O legado de Joana Marques Vidal
Os últimos meses foram marcados pelo tema da (não) recondução da procuradora-geral da República, desde que a ministra da Justiça avançou há nove meses com a ideia de que a interpretação que fazia do texto constitucional é que se tratava de um longo e único mandato. Além da lamentável extemporaneidade destas declarações, a tantos meses do término do mandato ficou muito claro desde início que a questão subjacente à recondução de Joana Marques Vidal era de natureza política e não de carácter jurídico.
Como vários constitucionalistas vieram dizer e estava subjacente ao acordo de revisão constitucional entre PSD e PS, e como resulta claro da Constituição, ao contrário de outros casos, este não é um mandato único. Ademais, acabou por não ficar previsto um mandato particularmente longo, como sucede, por exemplo, com o mandato dos juízes do Tribunal Constitucional. É, por isso, um mandato renovável. A menos que o poder político assim o não queira. E foi, precisamente, isso que aconteceu quando na quinta-feira soubemos que Joana Marques Vidal não tinha sido reconduzida.
Para trás fica o balanço de um mandato em que foram dados muitos passos no combate à corrupção e na credibilização do Ministério Público. Deixou de haver intocáveis e acabou o sentimento de impunidade em Portugal. Da política ao futebol, passando pelo mundo empresarial, trilhou-se o caminho de recusar que continuassem a existir donos do país que durante longos anos capturaram o interesse de todos pelo interesse de alguns. Percorreu-se um caminho em que cada um de nós acreditou que a justiça era, de facto, para todos e que de há uns anos a esta parte se passou a respirar melhor em Portugal.

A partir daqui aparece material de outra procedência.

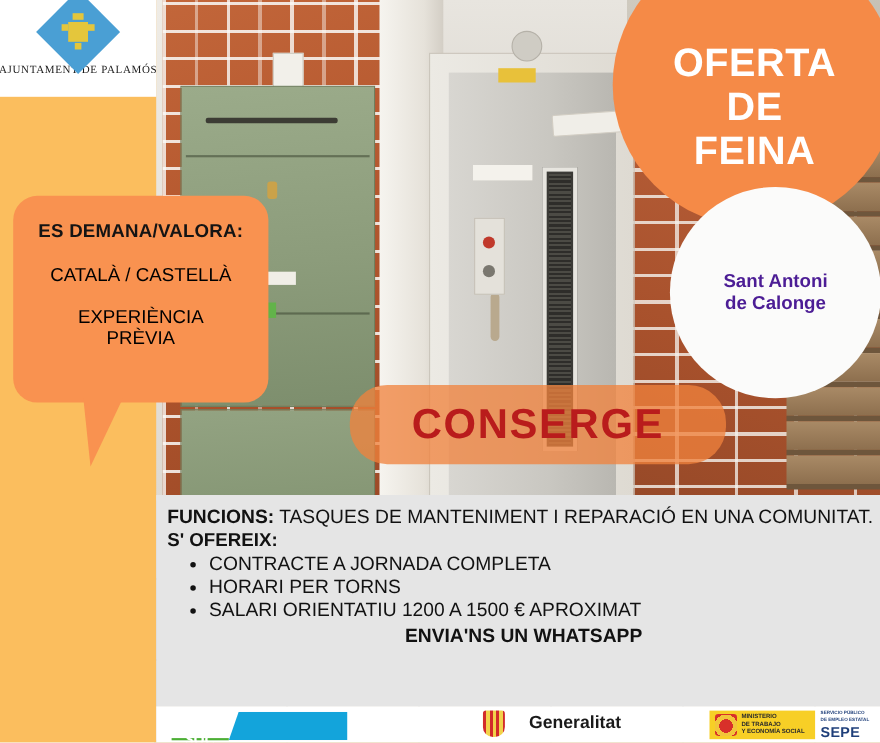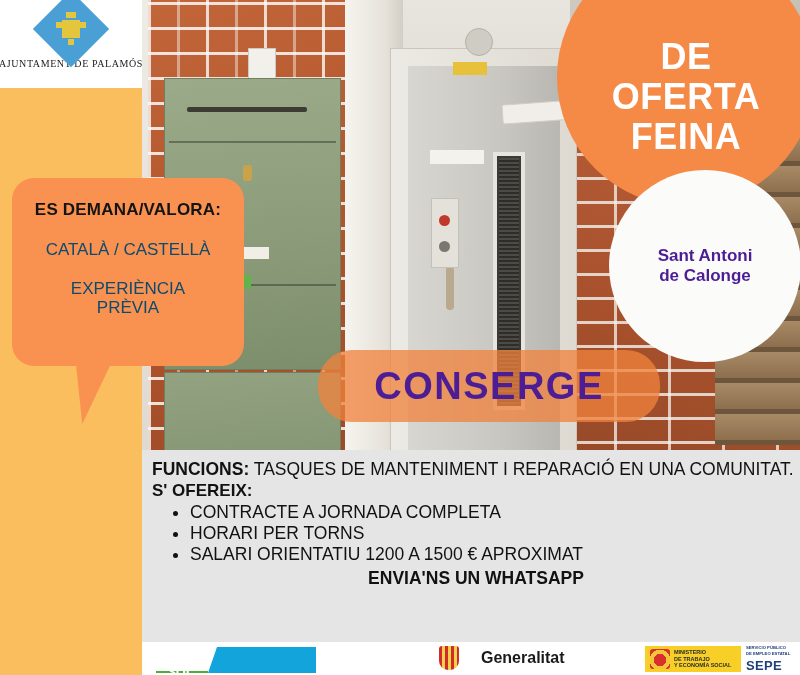--- a/index.html
+++ b/index.html
@@ -387,8 +387,8 @@
 
   <div class="circle-oferta">
     <div class="txt">
+      <div>OFERTA</div>
       <div>DE</div>
-      <div>OFERTA</div>
       <div>FEINA</div>
     </div>
   </div>

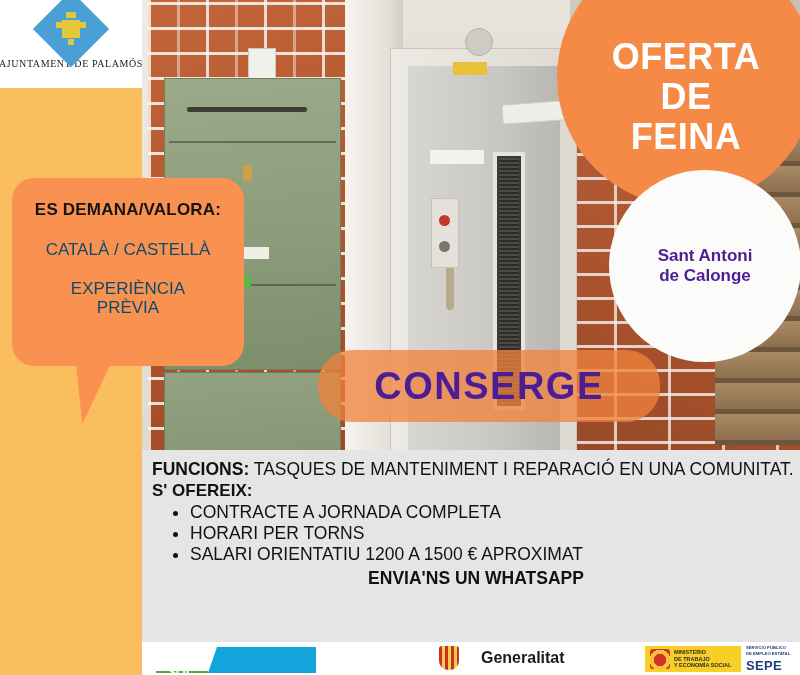--- a/index.html
+++ b/index.html
@@ -238,7 +238,7 @@
     text-align: center; margin-top: 22px; letter-spacing: .2px;
   }
   .bubble .b-line {
-    font-size: 17px; color: #0c4a6e; text-align: center; margin-top: 20px;
+    font-size: 17px; color: #000000; text-align: center; margin-top: 20px;
     line-height: 1.12;
   }
 

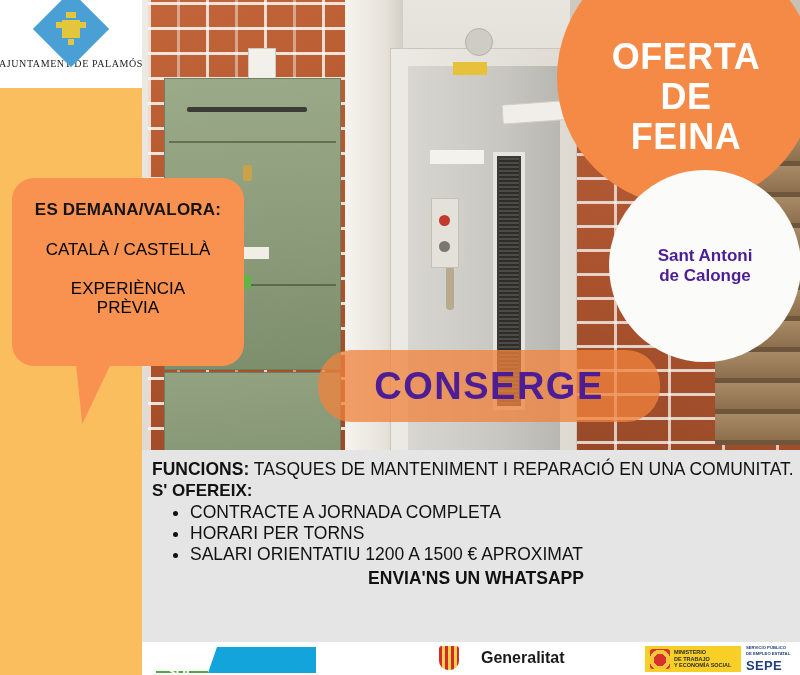--- a/index.html
+++ b/index.html
@@ -250,7 +250,7 @@
     display: flex; align-items: center; justify-content: center;
   }
   .banner .txt {
-    color: #4c1d95; font-weight: bold; font-size: 38px; letter-spacing: 1.5px;
+    color: #b91c1c; font-weight: bold; font-size: 38px; letter-spacing: 1.5px;
   }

Para isso, foi fundamental a afirmação da independência do Ministério Público. Haverá condição mais importante para que o combate à corrupção se faça com rigor do que garantindo a independência do Ministério Público?
Naturalmente que há muito por fazer, como recordou Joana Marques Vidal já depois de saber da sua não recondução. E também houve erros e omissões, donde se destacam os lamentáveis e constantes casos de violação do segredo de justiça.
Agora, são matérias a melhorar quando a justiça funciona, como funcionou nos últimos anos. Apesar de nem tudo ter corrido bem, poucos negarão a transformação a que assistimos do Ministério Público. Com coragem, firmeza e determinação na afirmação da sua independência. E isso muito se deve a Joana Marques Vidal.
E lamentar a sua não recondução não é de todo lançar um anátema sobre a pessoa que se segue. É, sim, lamentar que não tenha sido reconhecida a evolução tão positiva e a mudança a que assistimos nos últimos anos.
Temos agora uma nova procuradora-geral da República. Faço votos de que, tal como destacou a nota da Presidência da República, seja dada “continuidade da linha de salvaguarda do Estado de direito democrático, do combate à corrupção e da defesa da Justiça igual para todos, sem condescendências ou favoritismos para com ninguém, tão dedicada e inteligentemente prosseguida pela Senhora Dra. Joana Marques Vidal”. Que se continue o combate à corrupção e que a Procuradoria-Geral da República nunca mais regresse aos tempos em que era o Arquivo Geral da República.